Political Inequality in (Un)equal Contexts: How Income and Wealth Inequality Reshape Education- and Income-Based Disparities in Political Support and Participation
About this Session
Time
Fri. 17.04. 11:55
Room
Plenary Hall
Speaker
Research has documented education- and income-based disparities in political support and participation, but less is known about how these gaps are conditioned by economic inequality. Building on Easton’s democratic input framework, we examine how income and wealth inequality reconfigure education- and income-based disparities in (i) political trust, (ii) satisfaction with democracy, (iii) voter turnout, (iv) protest voting, (v) institutional participation, and (vi) non-institutional participation.
Starting from the inequality–democratic engagement hypothesis (Solt 2008, 2010), we refine the argument that inequality concentrates political influence among the affluent and reduces responsiveness to ordinary citizens. Herein, an assumption is that socio-economic disparities, whether income- or education-based, are similarly moderated by economic inequality. We instead argue that income- and education-based disparities operate differently. In economically unequal countries, material hierarchies dominate, making income decisive for democratic input disparities. In more equal societies, material barriers are less decisive, with education – via civic skills and political literacy – becoming the decisive resource. Thus, inequality depresses overall democratic inputs and determines how socio-economic disparities are structured.
Empirically, we link the European Social Survey (2002–2022) to contextual indicators from the World Inequality Database, OECD and World Governance Indicators. Using a random effects within-between modelling strategy, we separate cross-national variation from longitudinal dynamics to assess how income and wealth inequality modify socio-economic gaps in democratic inputs.
Our findings show that rising inequality within countries is consistently associated with lower political trust, reduced satisfaction with democracy, and a shift from institutional participation toward non-institutional and protest-based forms of engagement. Moreover, we find that socio-economic gaps in democratic inputs shift with the level of inequality. In contexts of lower enduring inequality, large education-based disparities are observed, particularly for trust, turnout, and institutional participation. In contrast, though income-based disparities do remain, they are smaller than education-based disparities, particularly in terms of satisfaction with democracy and non-electoral participation. When inequality is enduring high, education-based disparities in institutional participation are reduced, with disparities in protest voting and political support becoming insignificant.
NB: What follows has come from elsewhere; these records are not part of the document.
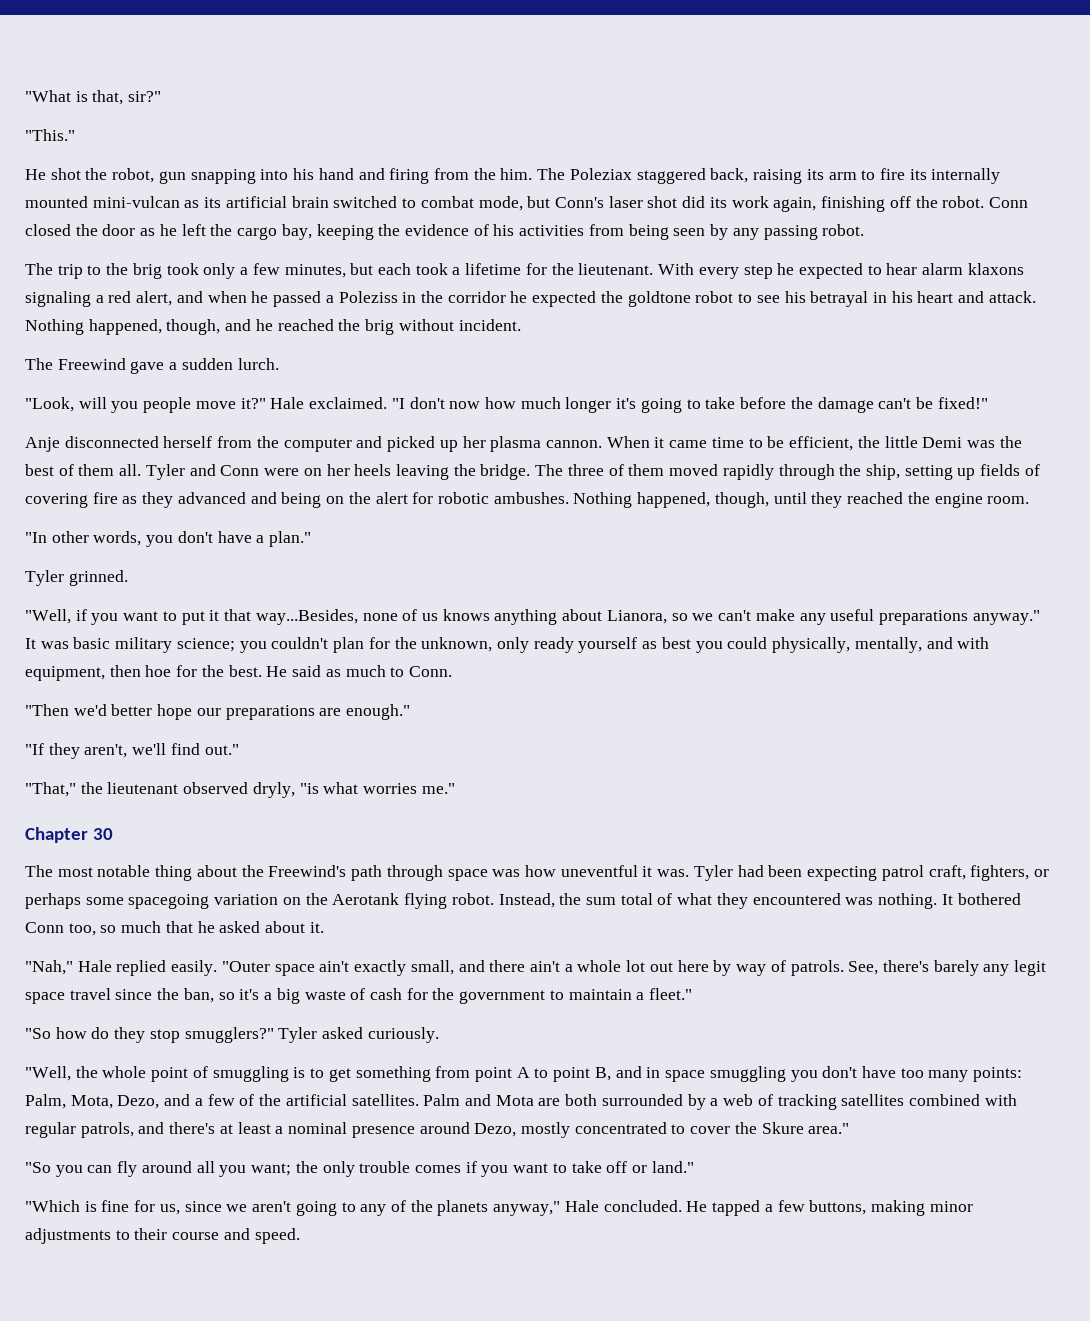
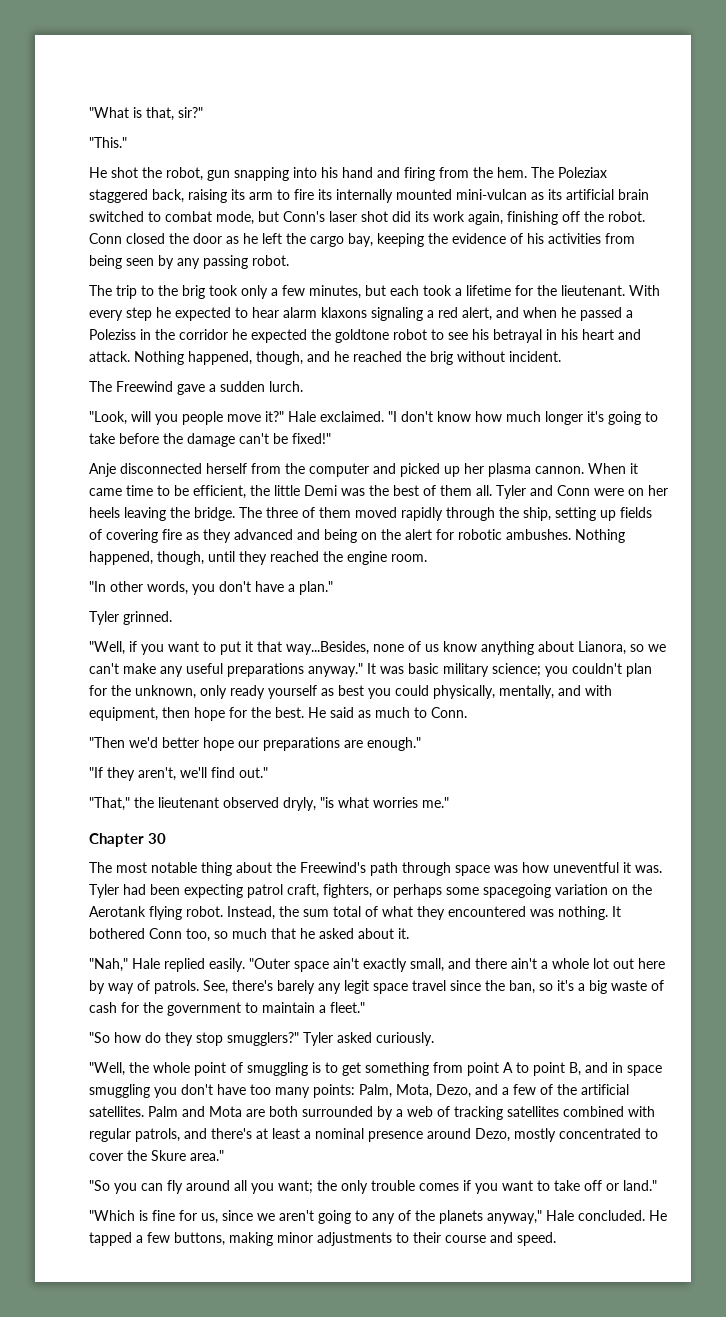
- He shot the robot, gun snapping into his hand and firing from the him.
+ He shot the robot, gun snapping into his hand and firing from the hem.
- "I don't now how much longer it's going to take before the damage can't be fixed!"
+ "I don't know how much longer it's going to take before the damage can't be fixed!"
- "Well, if you want to put it that way...Besides, none of us knows anything about Lianora, so we can't make any useful preparations anyway."
+ "Well, if you want to put it that way...Besides, none of us know anything about Lianora, so we can't make any useful preparations anyway."
- It was basic military science; you couldn't plan for the unknown, only ready yourself as best you could physically, mentally, and with equipment, then hoe for the best.
+ It was basic military science; you couldn't plan for the unknown, only ready yourself as best you could physically, mentally, and with equipment, then hope for the best.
Rather, there are strong disparities in participation, and to a lesser extent political support, by income.
Together, these results indicate that macro-level inequality operates as a cleavage switch in democratic inputs: when inequality is high, material hierarchies dominate; when inequality is lower, educational resources sort citizens more strongly. Policy-wise, interventions must be context-matched: material inclusion is key in high-inequality settings, while cognitive and civic-skill development is more pertinent in lower-inequality contexts.